Conclusion: research questions for innate immune activation in biodefense

The exciting possibility that powerful inborn defenses against infection might be manipulated to provide defenses against broad classes of bioterror agents and newly emerging infectious diseases, such as the severe acute respiratory syndrome coronavirus, is engaging researchers on many fronts of immunology and microbiology. Rational development of therapeutics on the basis of immune principles and pathogen susceptibility is ever more realistic because of a growing understanding of the pathogen genomes and virulence mechanisms, along with an explosion of information on innate immunity. Both basic biology and practical applications of the concept will benefit from the stimulus of biodefense research. Fundamental research that addresses questions about applicability, safety, and efficacy (Table I) lays important groundwork for innate immune stimulation as a counterweapon to bioterrorism.

TABLE I

Questions about innate immune stimulation for biodefense

1. Which innate immune receptors stimulate effective prophylactic responses to the broadest range of bacterial and viral pathogens?

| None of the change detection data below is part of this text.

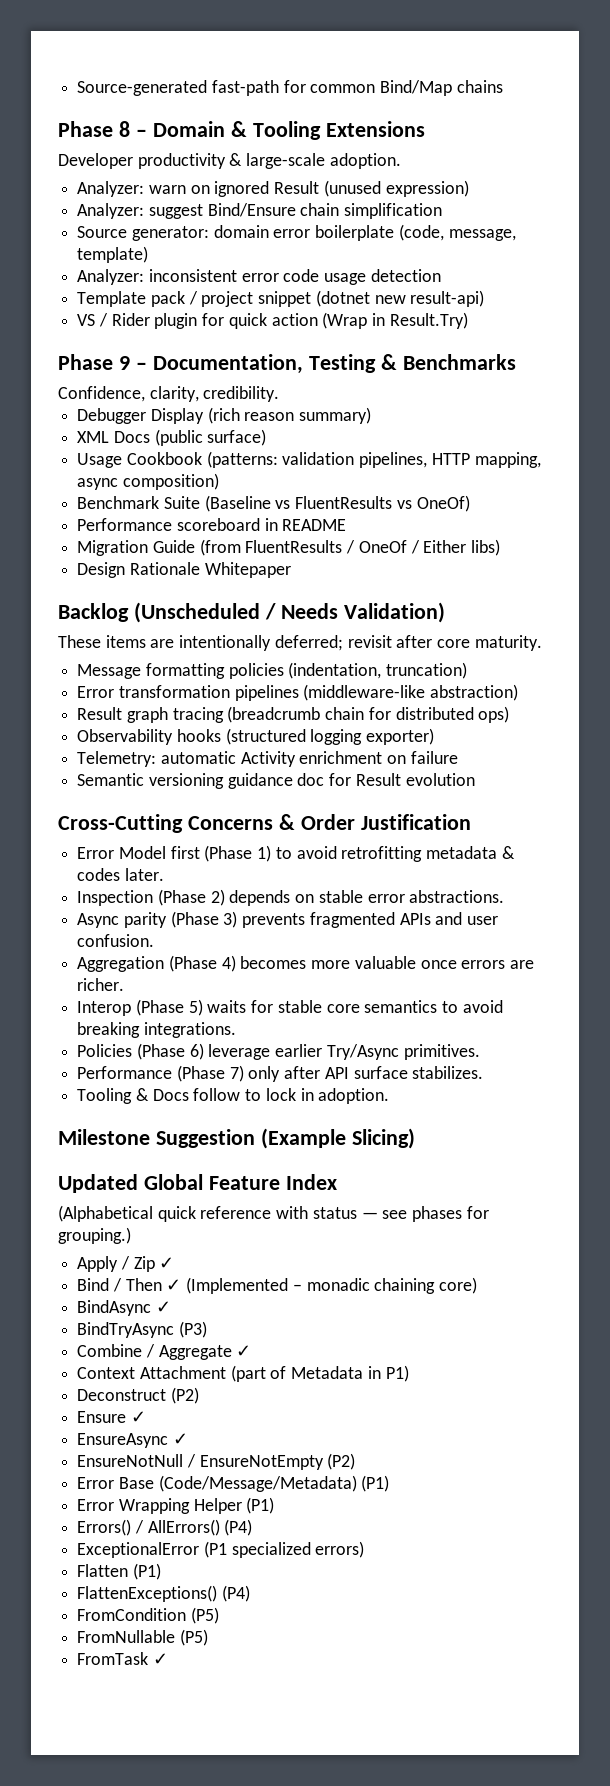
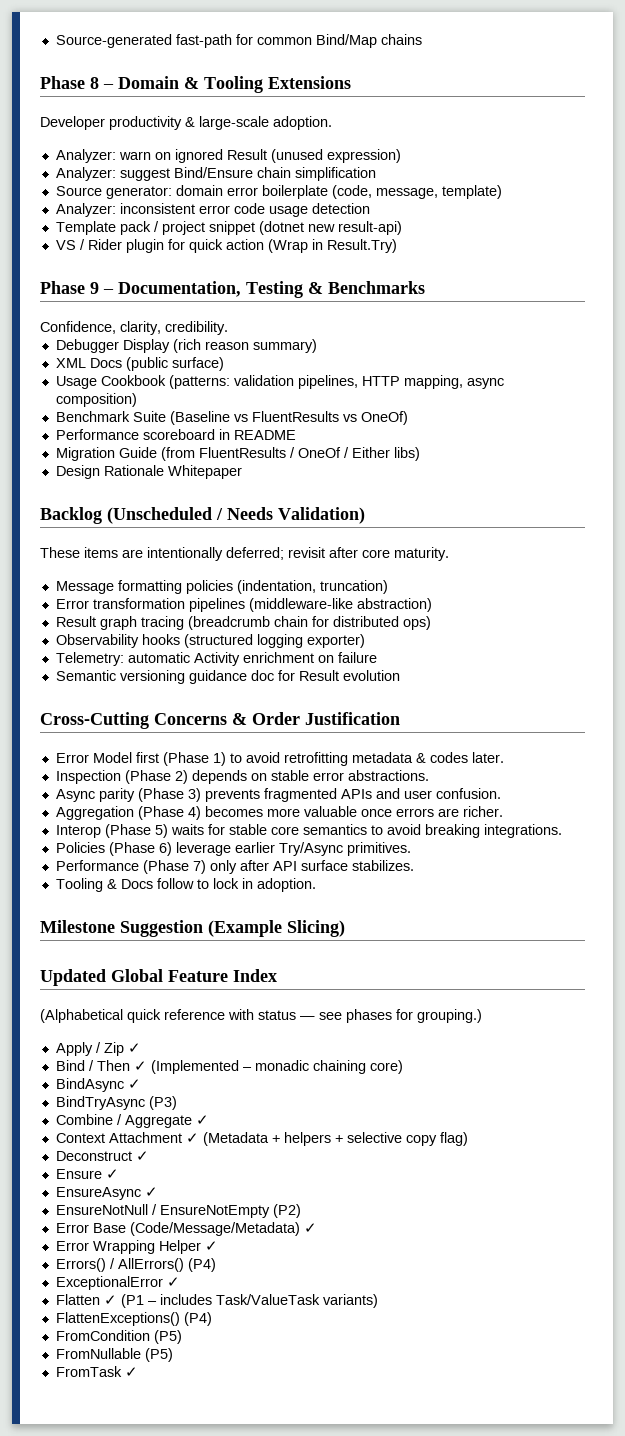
- Context Attachment (part of Metadata in P1)
+ Context Attachment ✓ (Metadata + helpers + selective copy flag)
- Deconstruct (P2)
+ Deconstruct ✓
- Error Base (Code/Message/Metadata) (P1)
+ Error Base (Code/Message/Metadata) ✓
- Error Wrapping Helper (P1)
+ Error Wrapping Helper ✓
- ExceptionalError (P1 specialized errors)
- Flatten (P1)
+ ExceptionalError ✓
+ Flatten ✓ (P1 – includes Task/ValueTask variants)

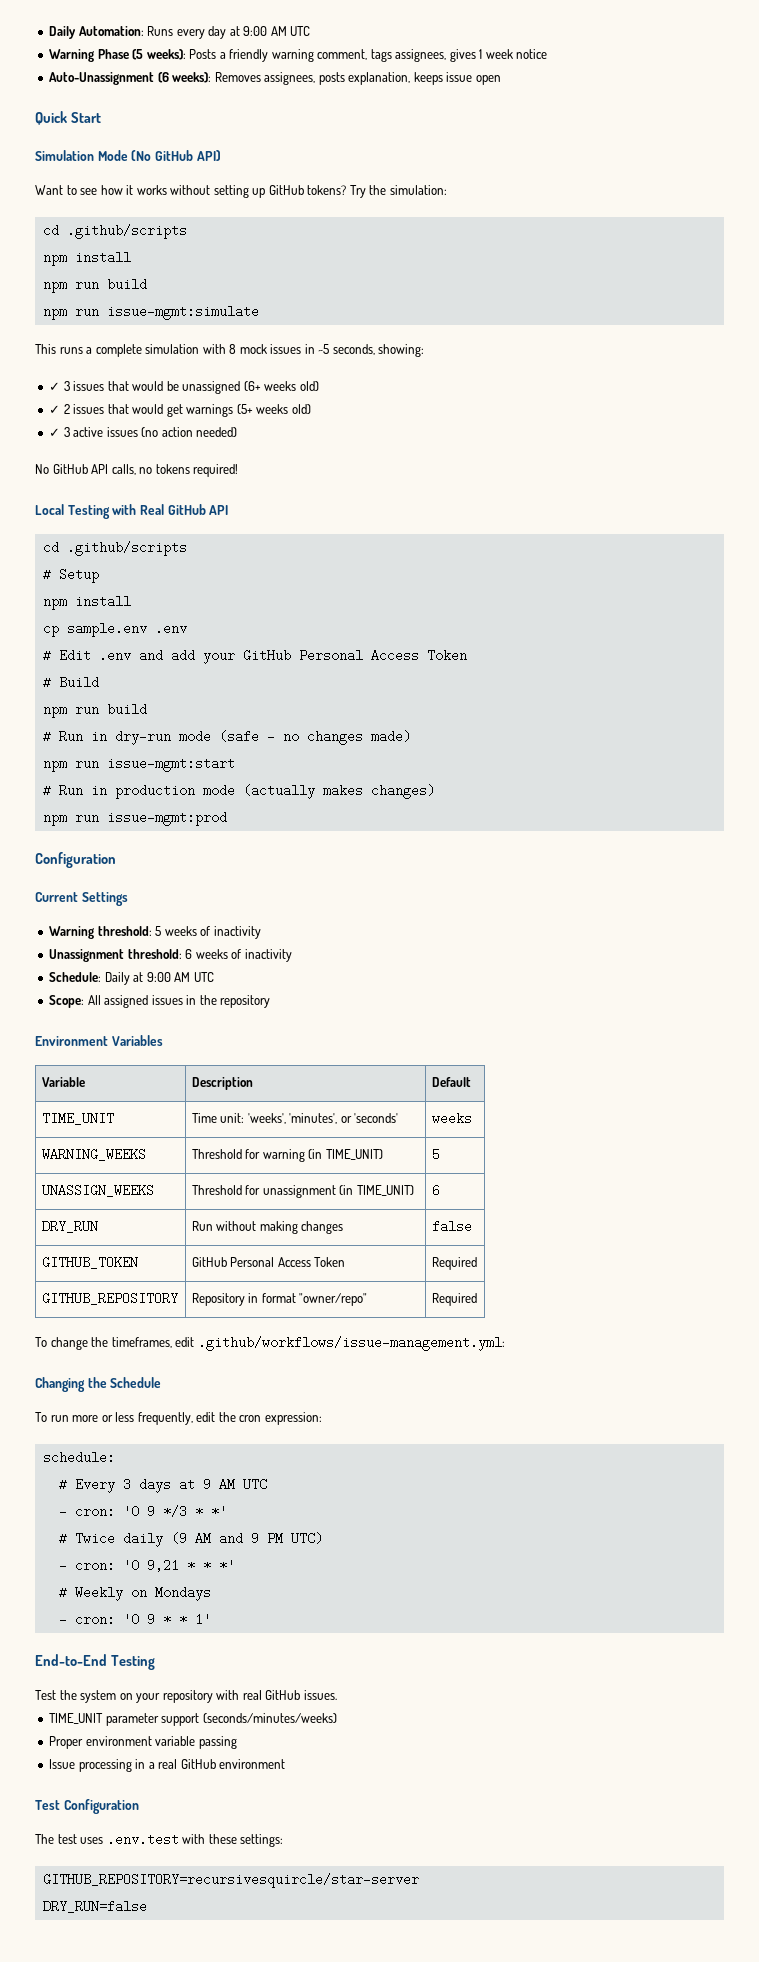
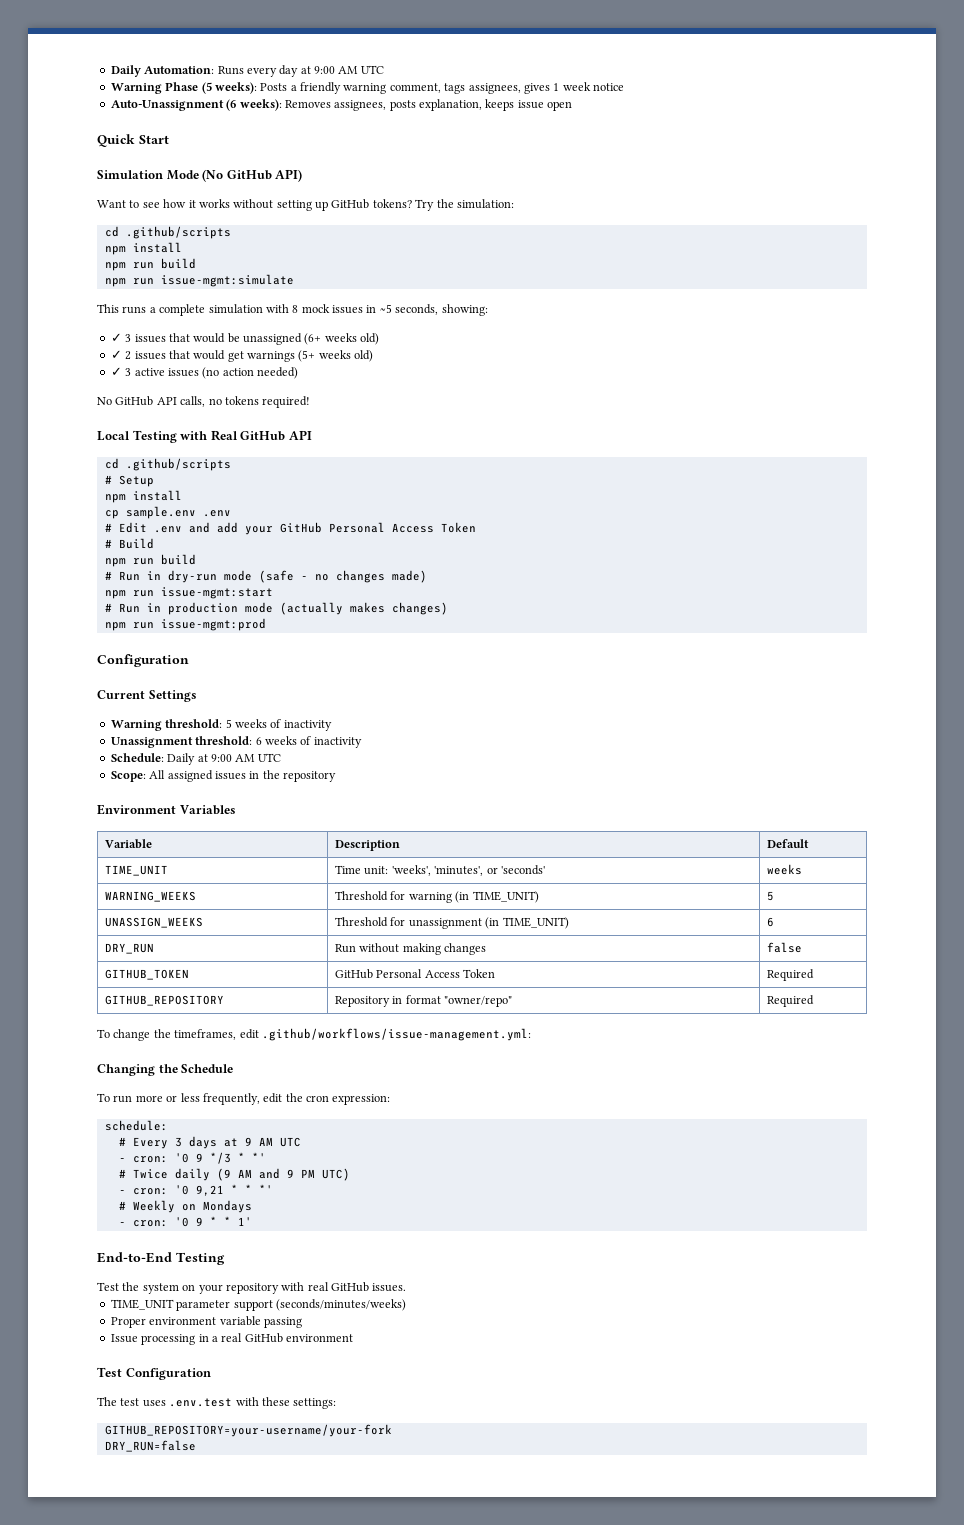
- GITHUB_REPOSITORY=recursivesquircle/star-server
+ GITHUB_REPOSITORY=your-username/your-fork

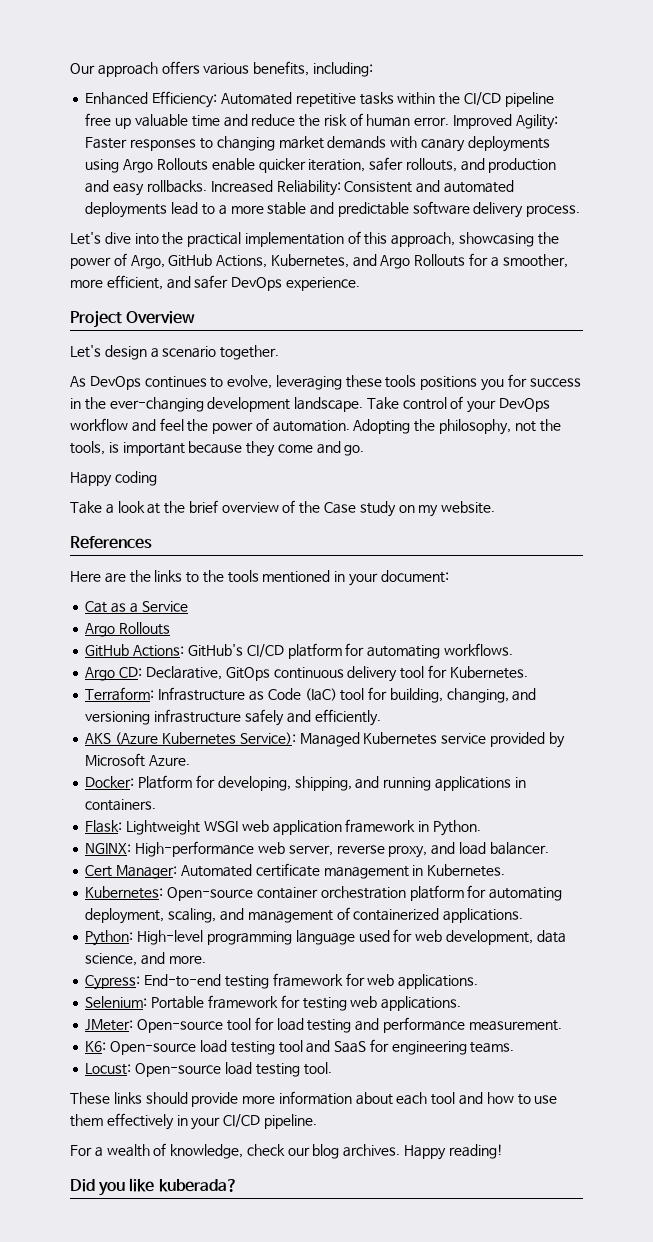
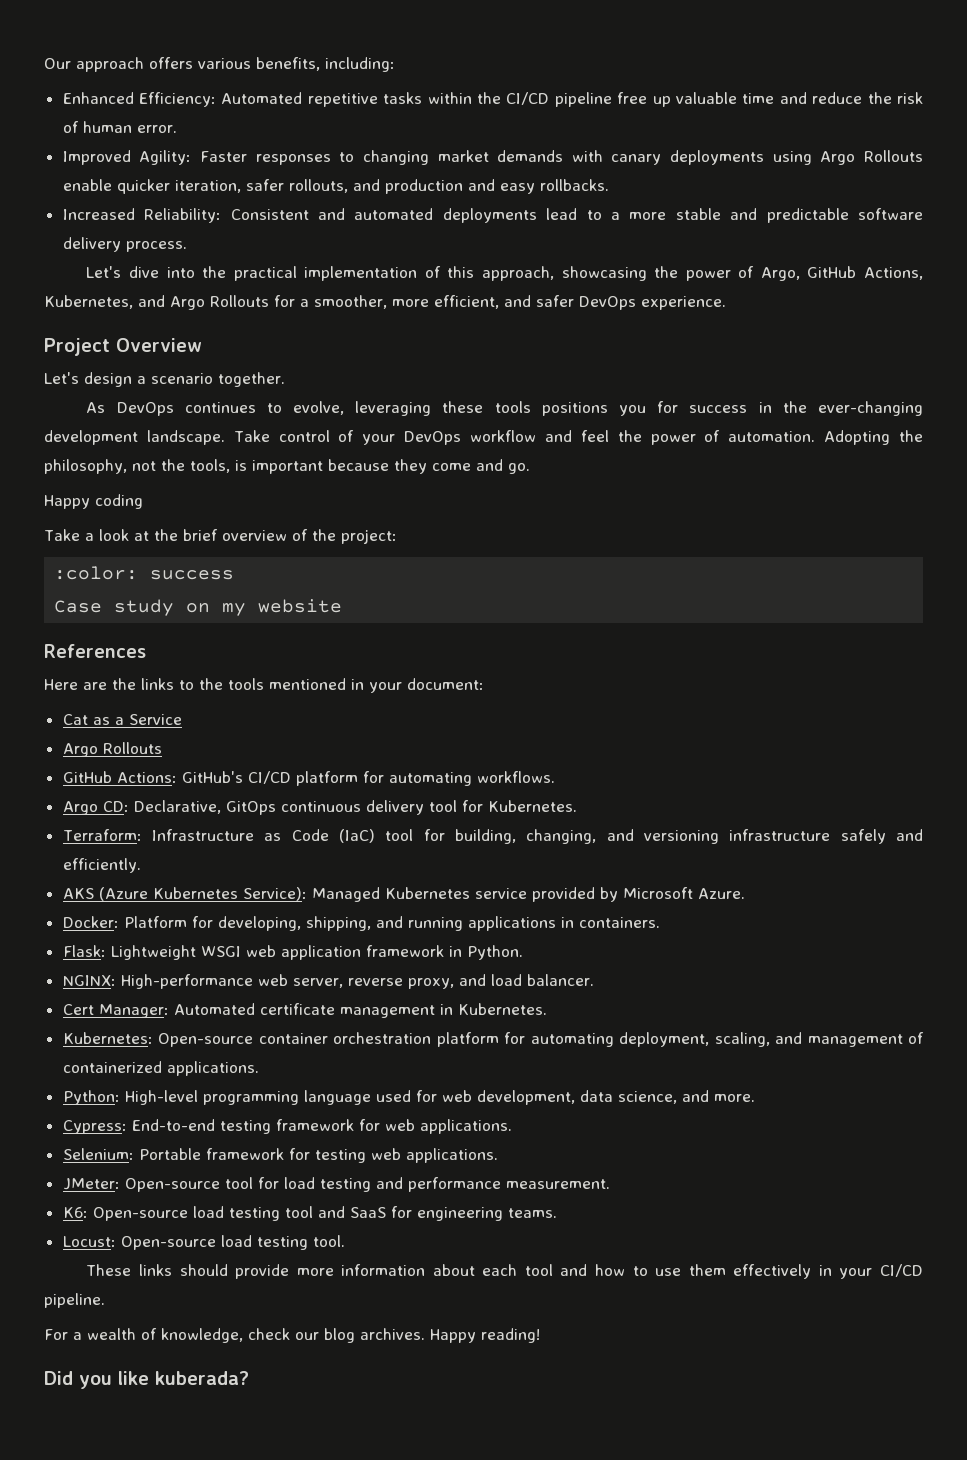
- Enhanced Efficiency: Automated repetitive tasks within the CI/CD pipeline free up valuable time and reduce the risk of human error. Improved Agility: Faster responses to changing market demands with canary deployments using Argo Rollouts enable quicker iteration, safer rollouts, and production and easy rollbacks. Increased Reliability: Consistent and automated deployments lead to a more stable and predictable software delivery process.
+ Enhanced Efficiency: Automated repetitive tasks within the CI/CD pipeline free up valuable time and reduce the risk of human error.
+ Improved Agility: Faster responses to changing market demands with canary deployments using Argo Rollouts enable quicker iteration, safer rollouts, and production and easy rollbacks.
+ Increased Reliability: Consistent and automated deployments lead to a more stable and predictable software delivery process.
- Take a look at the brief overview of the Case study on my website.
+ Take a look at the brief overview of the project:
+ :color: success
+ Case study on my website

2. How long does protection last?

3. Could innate immune therapy trigger harmful inflammation?

4. Will innate immune stimulation promote autoimmune reactions or retroviral activation?

5. Human genetic polymorphism and the innate immune system: How important a factor is it for innate immune therapy strategies?

6. Do the effects of age (ie, neonates through elderly) cause significant differences in innate immunity?

7. Can strategies be used with immunosuppressed individuals?